Good corporate governance practice is a very important factor in steering competitive banking environment, Of course this promote safety of investments and guarantee good returns. Because banks’ liabilities are largely in the form of deposits, which should be available to creditors/depositors on demand, while their assets often take the form of loans that have longer maturities.
By holding illiquid assets and issuing liquid liabilities, banks create liquidity for the economy for development. The liquidity production function may cause a collective-action problem among depositors because banks keep only a fraction of deposits on reserve at a time.
However, depositors cannot obtain repayment of their deposits simultaneously because the bank will not have sufficient funds on hand to satisfy depositors at once.
This mismatch between deposits and liabilities becomes a problem in the unusual situation of a bank run. To this end, the Bank of Ghana is expected to ensure all banks enhance their corporate governance structure to avoid any future financial crisis that would lead to a run on a bank.
The Bank of Ghana should ensure that the following sound corporate governance practices are enforced in all banks;
- Strong risk management functions and special monitoring of risk exposures
- Setting and enforcing clear lines of responsibilities, ensure managerial accountability and transparency
- Ensure that all banks meet the statutory Capital Adequacy Requirement at all times without exceptions.
- Ensure an environment supportive of good corporate governance, that the direct lines of supervision of different business areas are different.
- Ensure dilution of ownership i.e. individual majority stake and government stake.

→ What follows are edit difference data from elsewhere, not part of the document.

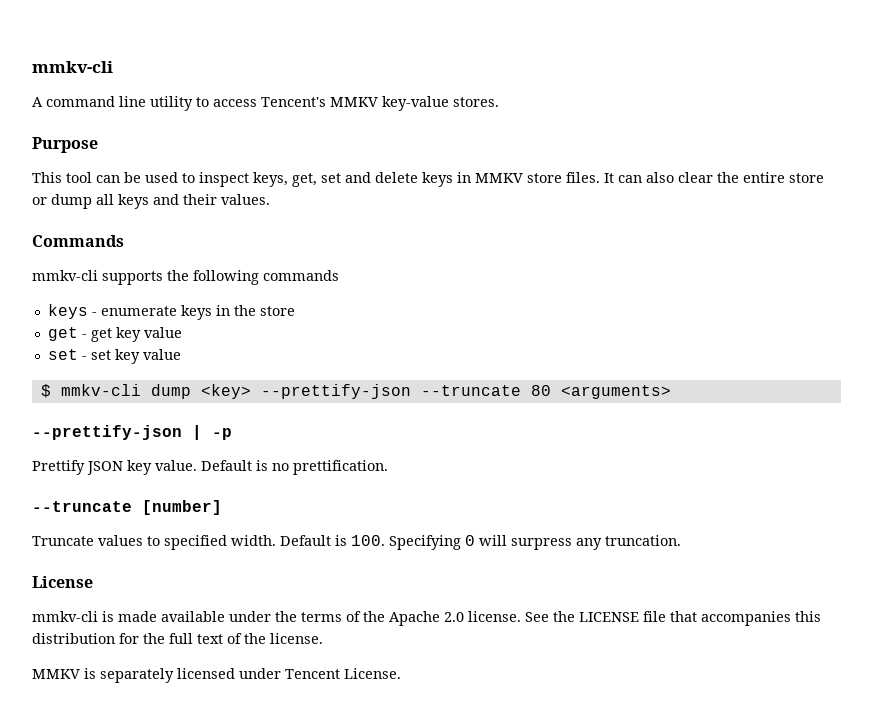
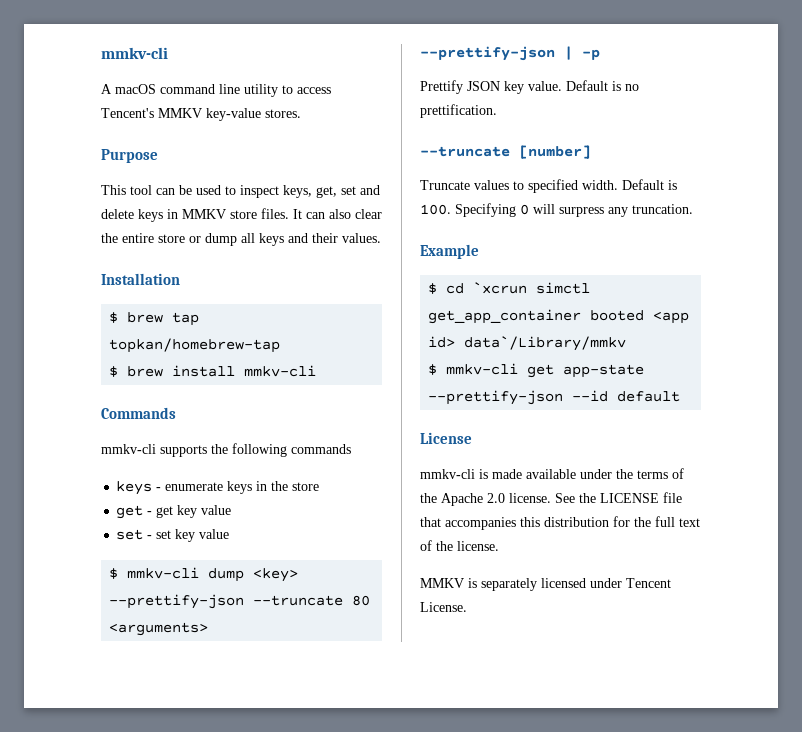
- A command line utility to access Tencent's MMKV key-value stores.
+ A macOS command line utility to access Tencent's MMKV key-value stores.
+ Installation
+ $ brew tap topkan/homebrew-tap
+ $ brew install mmkv-cli
+ Example
+ $ cd `xcrun simctl get_app_container booted <app id> data`/Library/mmkv
+ $ mmkv-cli get app-state --prettify-json --id default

This article has picked up two key areas of concern to review and has made suggestions as to how they could be strengthened to forestall any future occurrences. The Bank of Ghana should enhance its regulatory supervision of all banks and enforce compliance to sound corporate governance practices within the banking sector.
This article has nevertheless offered some fresh insights concerning regulations and corporate governance that would move the banking sector to a new equilibrium.